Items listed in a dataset
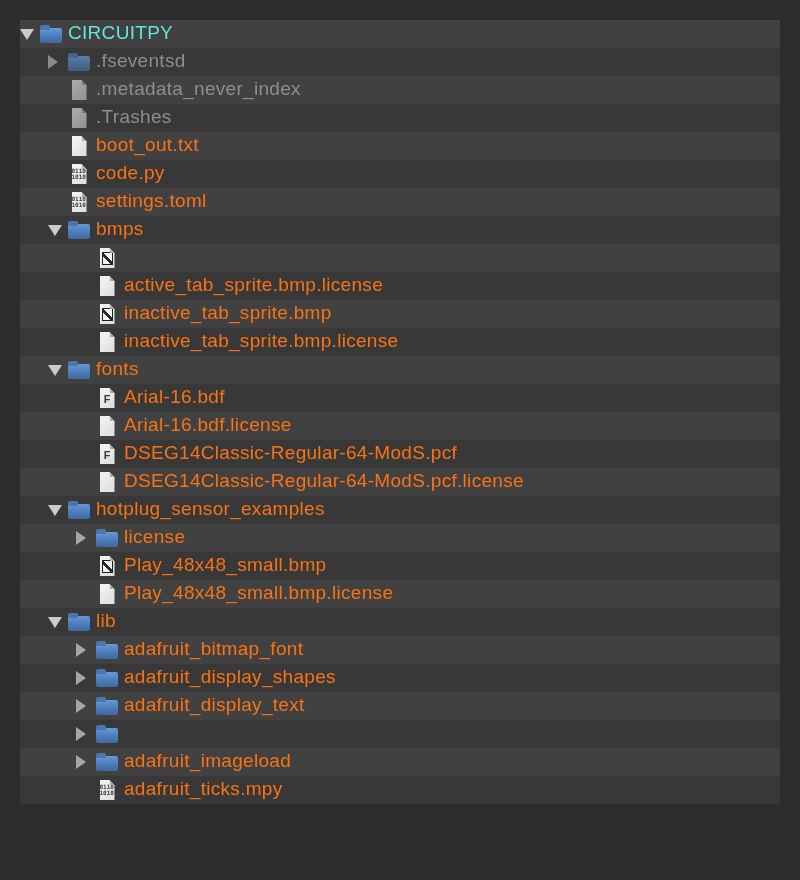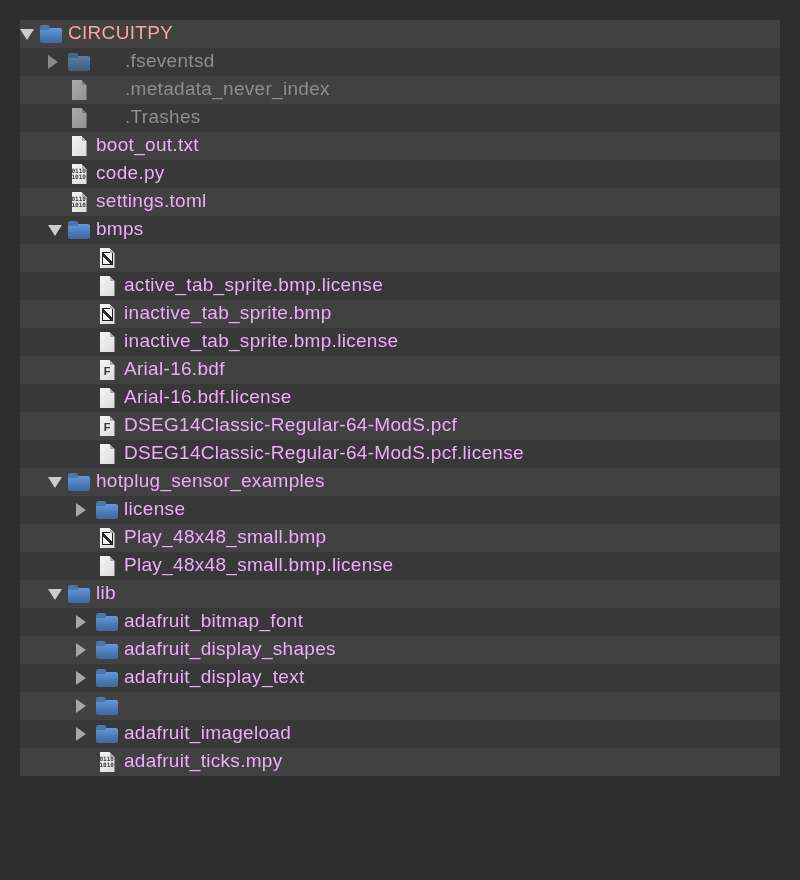--- a/index.html
+++ b/index.html
@@ -110,7 +110,7 @@
     white-space:nowrap;
     transform:translateY(-1px);
   }
-  .root .label { color:#fca5a5; }
+  .root .label { color:#5eead4; }
   .dim  .label { color:#8e8e8e;margin-left:29px; }
 </style>
 </head>

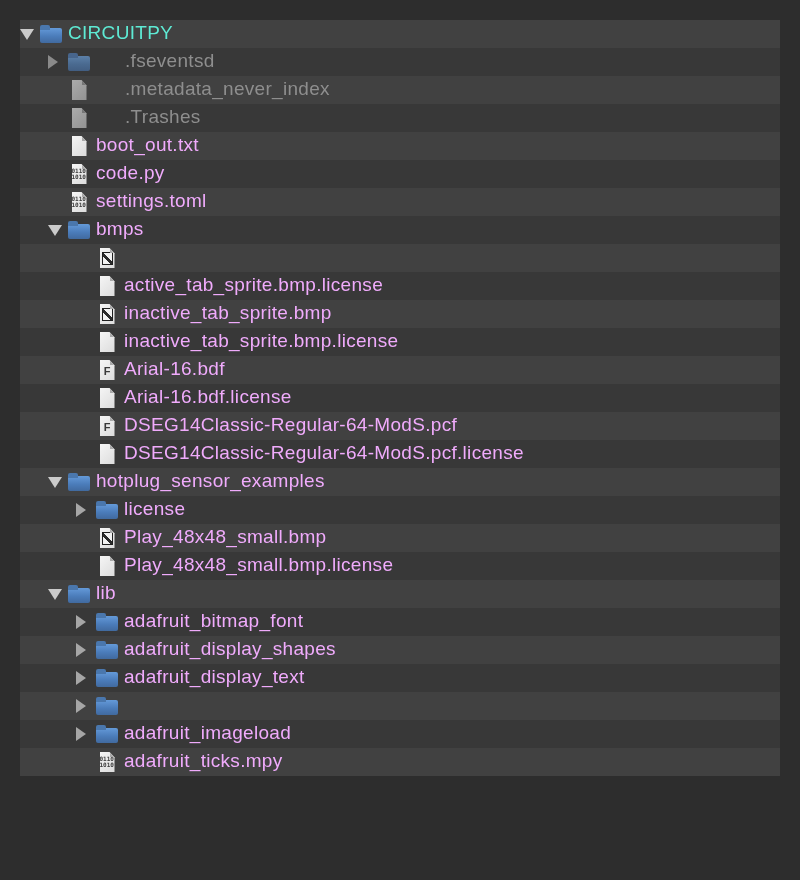--- a/index.html
+++ b/index.html
@@ -111,7 +111,7 @@
     transform:translateY(-1px);
   }
   .root .label { color:#5eead4; }
-  .dim  .label { color:#8e8e8e;margin-left:29px; }
+  .dim  .label { color:#8e8e8e; }
 </style>
 </head>
 <body>

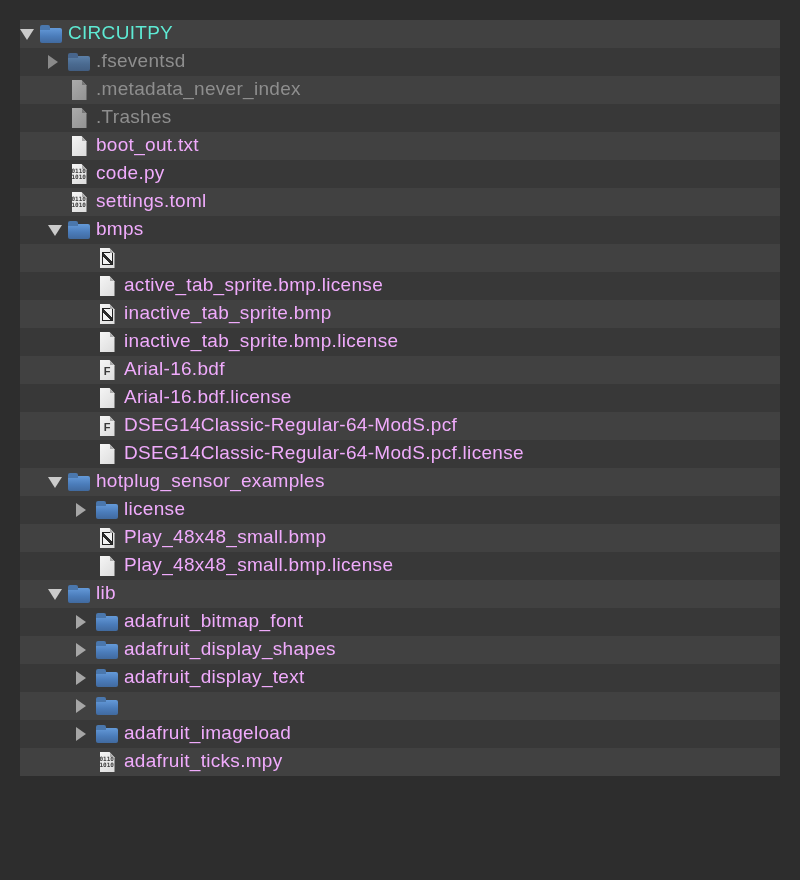--- a/index.html
+++ b/index.html
@@ -106,7 +106,7 @@
 
   .label {
     font-size:19px; letter-spacing:0.3px;
-    color:#f0abfc;
+    color:#f97316;
     white-space:nowrap;
     transform:translateY(-1px);
   }

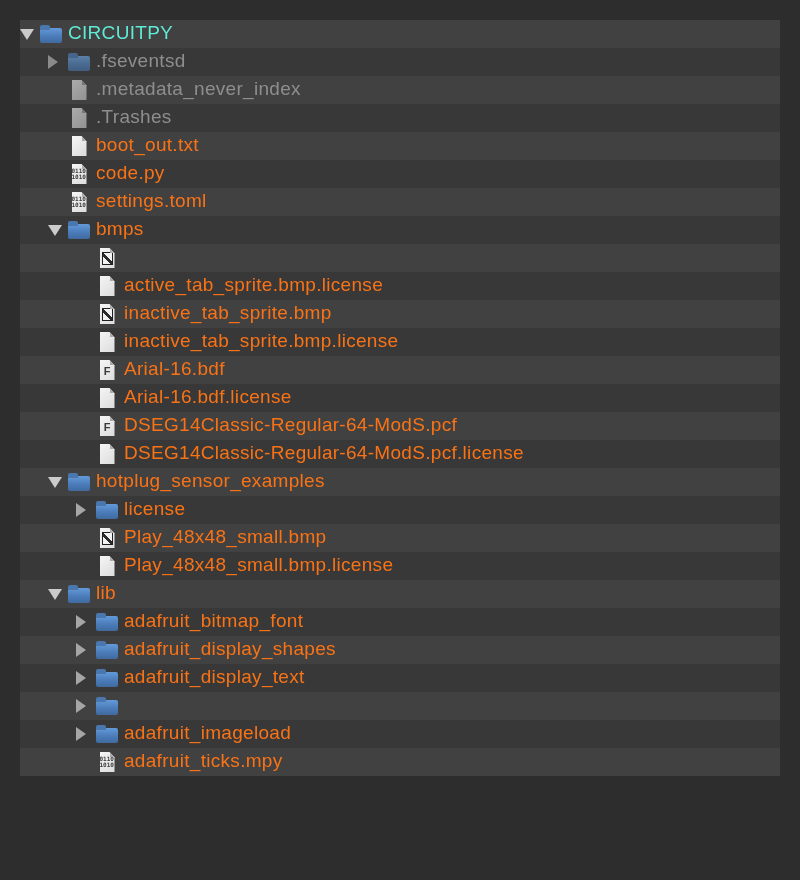--- a/index.html
+++ b/index.html
@@ -232,6 +232,16 @@
       <span class="label">inactive_tab_sprite.bmp.license</span>
     </div>
     <div class="row">
+      <span class="ind" style="width: 28px;"></span>
+      <span class="exp">
+        <span class="tri-down"></span>
+      </span>
+      <span class="icon-box">
+        <span class="icn-folder"></span>
+      </span>
+      <span class="label">fonts</span>
+    </div>
+    <div class="row">
       <span class="ind" style="width: 56px;"></span>
       <span class="exp"></span>
       <span class="icon-box">

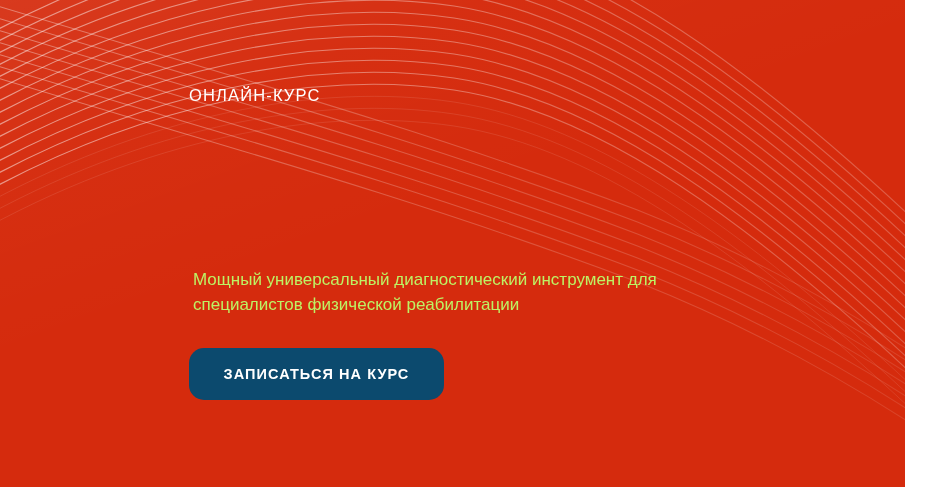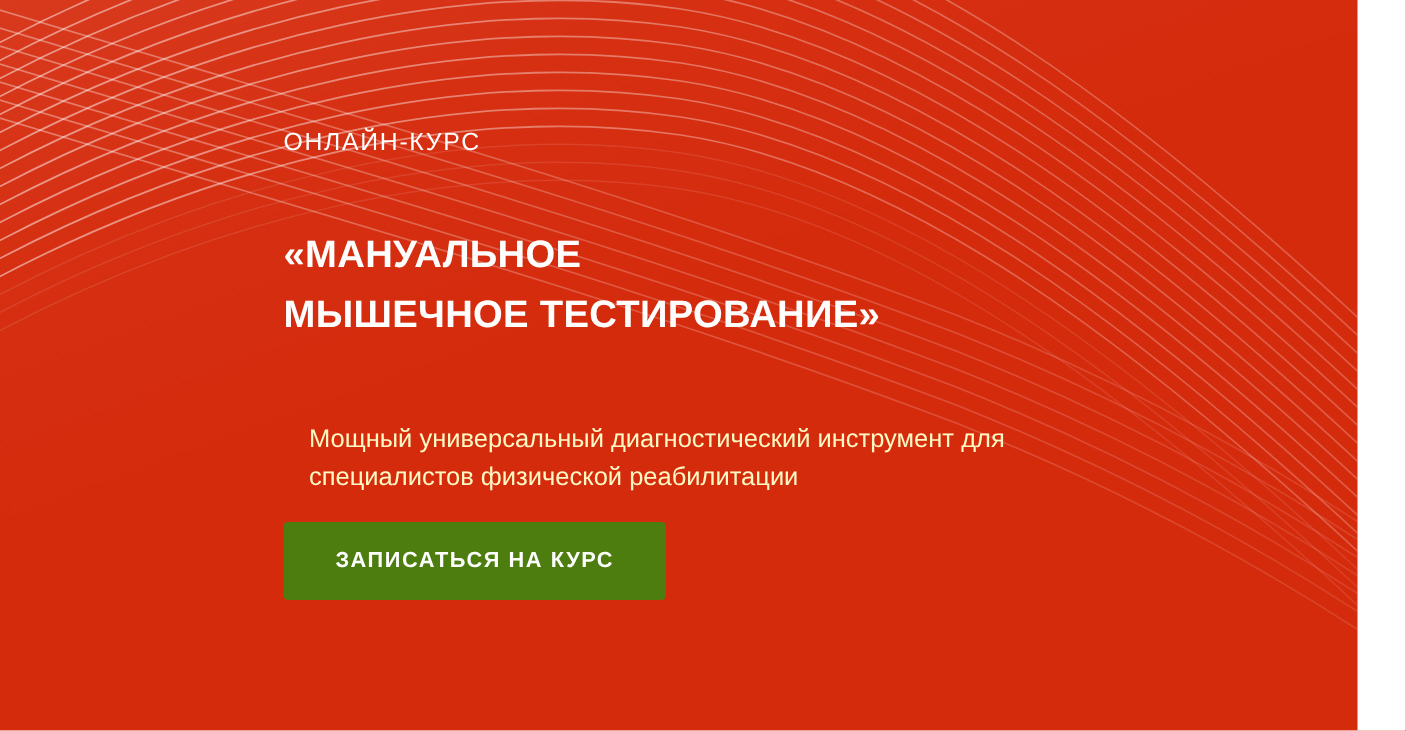--- a/index.html
+++ b/index.html
@@ -172,10 +172,6 @@
 
     <div class="eyebrow">ОНЛАЙН-КУРС</div>
 
-    <h1 class="hero-title">
-      <span class="title-line">«МАНУАЛЬНОЕ</span>
-      <span class="title-line">МЫШЕЧНОЕ ТЕСТИРОВАНИЕ»</span>
-    </h1>
 
     <p class="hero-sub">Мощный универсальный диагностический инструмент для специалистов физической реабилитации</p>
 

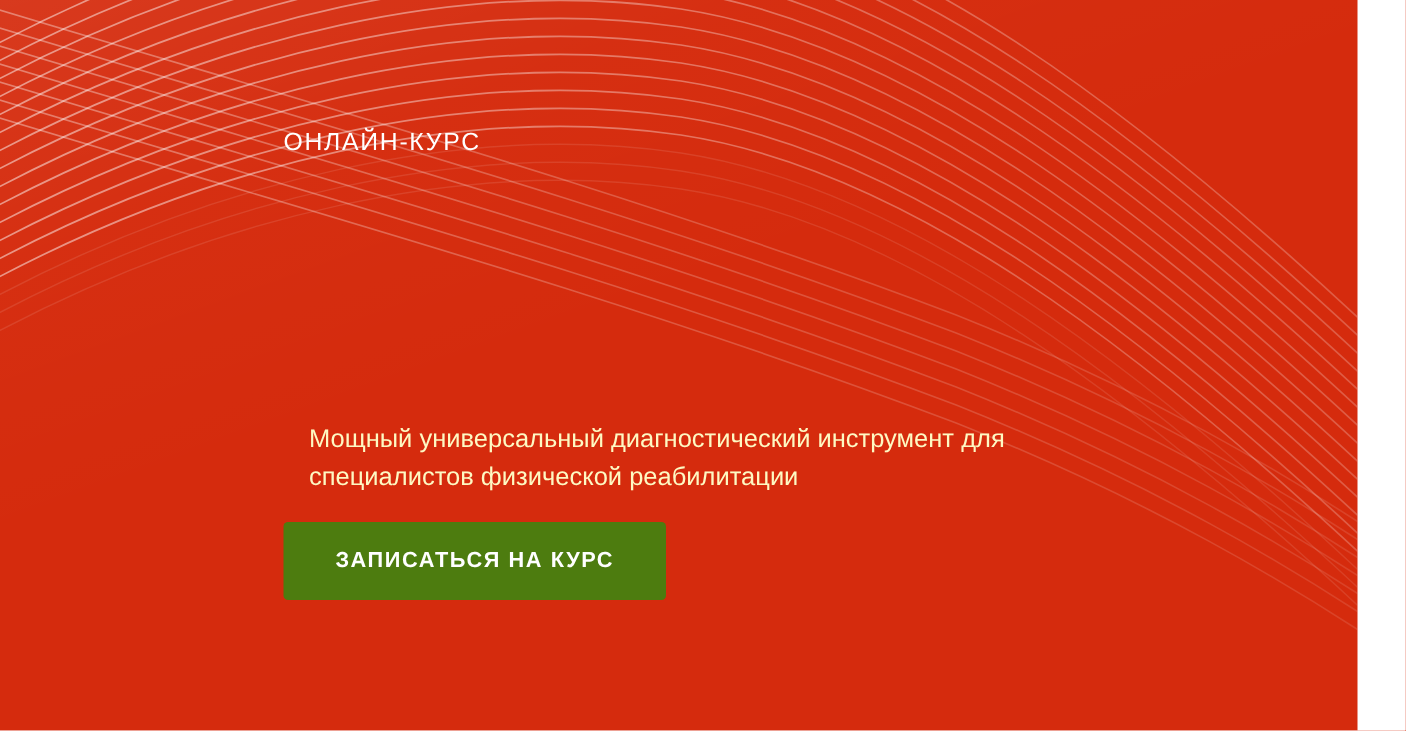--- a/index.html
+++ b/index.html
@@ -82,10 +82,10 @@
     top: 263px;
     left: 0;
     width: 575px;
-    margin: 17px;
+    margin: 4px;
     font-size: 17px;
     font-weight: 400;
-    color: #fef9c3;
+    color: #bef264;
     line-height: 25px;
   }
 

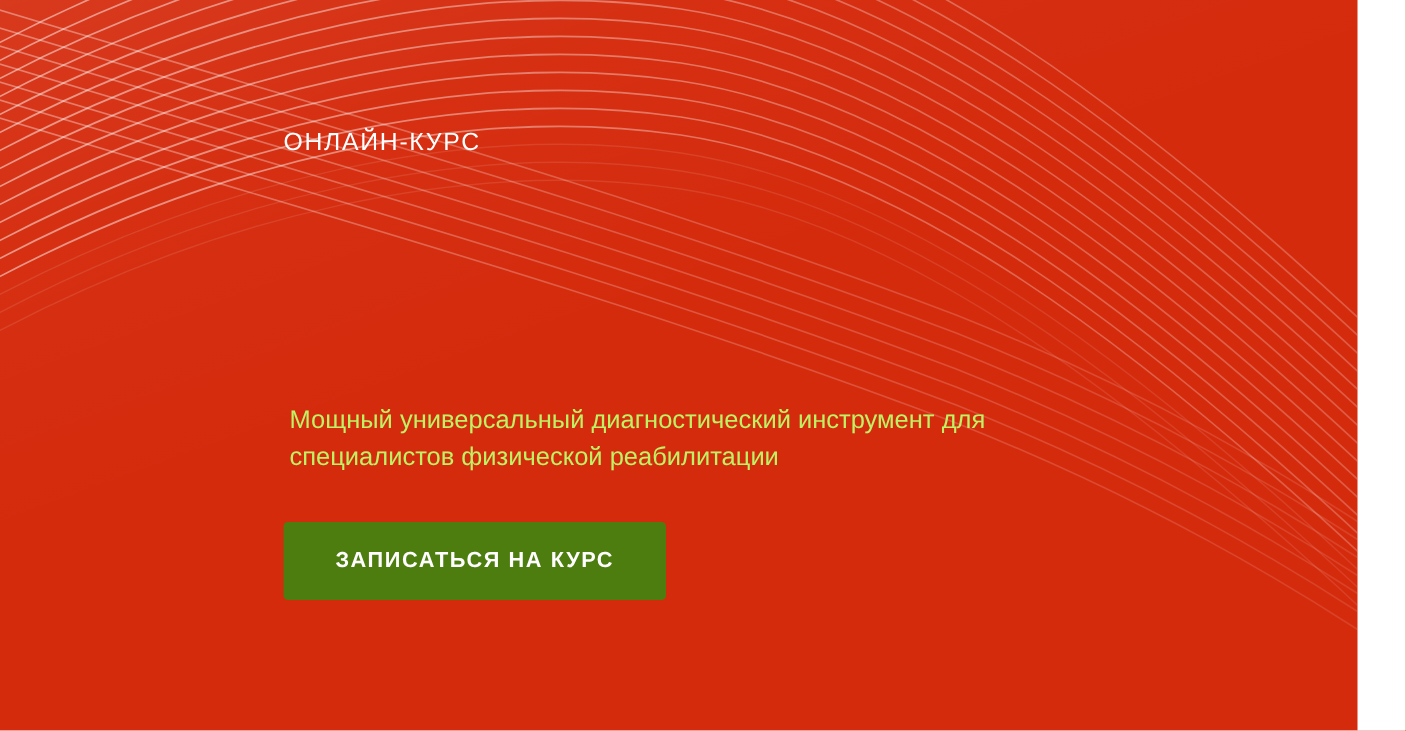--- a/index.html
+++ b/index.html
@@ -95,9 +95,9 @@
     top: 348px;
     width: 255px;
     height: 52px;
-    background: #4d7c0f;
+    background: #0c4a6e;
     border: none;
-    border-radius: 3px;
+    border-radius: 15px;
     color: #ffffff;
     font-family: "Liberation Sans", sans-serif;
     font-size: 14.5px;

* [WHAT IS EXPECTED]
Lines that contain "color" are the result; find them in the entries above and copy each one.

* [SOLUTION BELOW]
-  .root .label { color:#fca5a5; }
+  .root .label { color:#5eead4; }
   .dim  .label { color:#8e8e8e;margin-left:29px; }
   .root .label { color:#5eead4; }
-  .dim  .label { color:#8e8e8e;margin-left:29px; }
+  .dim  .label { color:#8e8e8e; }
-    color:#f0abfc;
+    color:#f97316;
-    color: #fef9c3;
+    color: #bef264;
     color: #ffffff;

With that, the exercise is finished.